Mamoon looked startled, but, in the circumstances, could only continue to listen.

She said, ‘It’ll be about me, my story.’

‘What exactly is your story?’

‘Don’t you know?’ When he shook his head, she leaned across the desk. ‘An attractive, feisty woman captures the heart of an artistic powerhouse, revives his career while dealing with his impossible ego, and helps turn him into a monument while running a country estate.’

He said, ‘The story you describe is a miracle, and its heroine clearly a parasite. Where is the self-help in that?’

‘It will include good advice on how to seduce a man and get him to marry you.’

‘It’s true, you have mainly used me for money,’ he said.

‘I wish I had,’ she said. ‘It was what people advised me to do.’ Liana turned to Harry. ‘Didn’t you say the book was a brilliant start, Harry, when I showed it to you a couple of weeks ago?’

‘Well, yes, but I only glanced through it, Liana—’ Harry began.

Mamoon said, ‘Is it true that your filthy stain extends even this far?’

Liana said, ‘You depress me, Mamoon. What really is the point of you?’ She was looking at his desk, as was Harry, who noticed a journal held open by a couple of beach stones. Next to it were some white pages with Mamoon’s scrawl across them. ‘Give me that diary to read,’ she said. ‘We’ll go through it together. We don’t have secrets, do we?’

He snorted with laughter. But not for long. Liana picked up a full cup of the tea which Julia brought Mamoon continuously throughout the day, and tipped some of it over the journal, and the rest over the other writing. They watched the writer’s words suddenly dissolve and disappear into a puddle on the desk, dripping onto the floor.

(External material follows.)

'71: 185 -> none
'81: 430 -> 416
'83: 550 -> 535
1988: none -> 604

Liana leaned her hip against his desk, and tried to shove it to one side. ‘I am not your fan, and I don’t want to be just a sucking and shopping spouse! I am moving in here, beside you. You can advise me on the finest words.’

Mamoon said, ‘It’s laughable, us side by side like school children. I will never come in here again.’

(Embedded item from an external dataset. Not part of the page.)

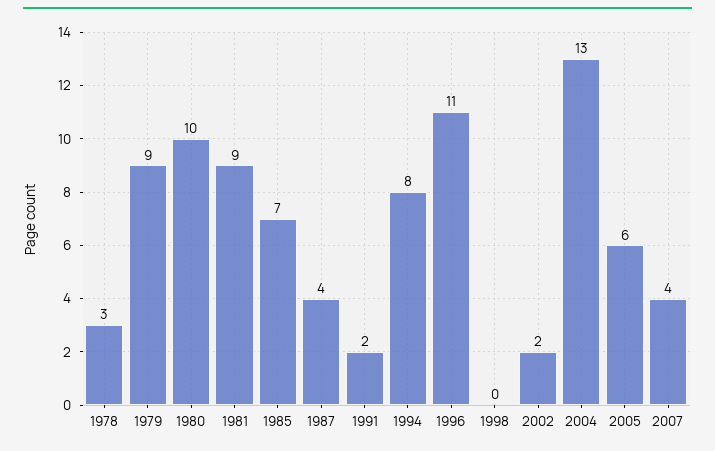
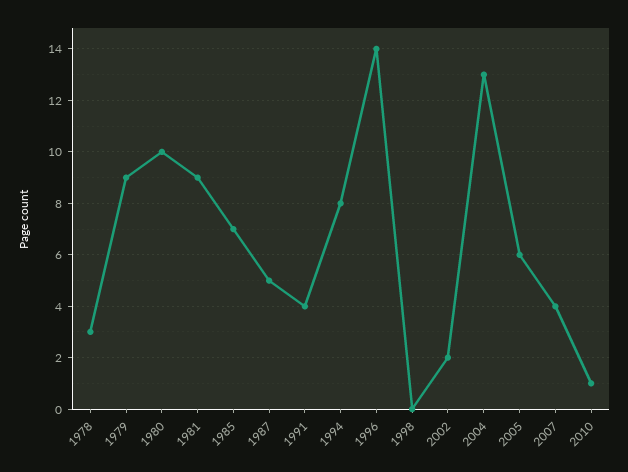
1987: 4 -> 5
1991: 2 -> 4
1996: 11 -> 14
2010: none -> 1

‘Wherever you are, I will be next to you.’

‘Then I will kill myself.’

She laughed wildly. ‘You lack the courage.’

‘To get away from you, I will do it.’

She picked up a rock he used as a paperweight. ‘Why don’t I insert this into the middle of your face?’

She even threw it, and not limply; he put up his hand and it bounced away. If he hadn’t laughed, she wouldn’t have taken a step forward and struck him across the face. One of her rings must have caught him, because suddenly there was a line of blood and his cry, when he realised he’d been slashed.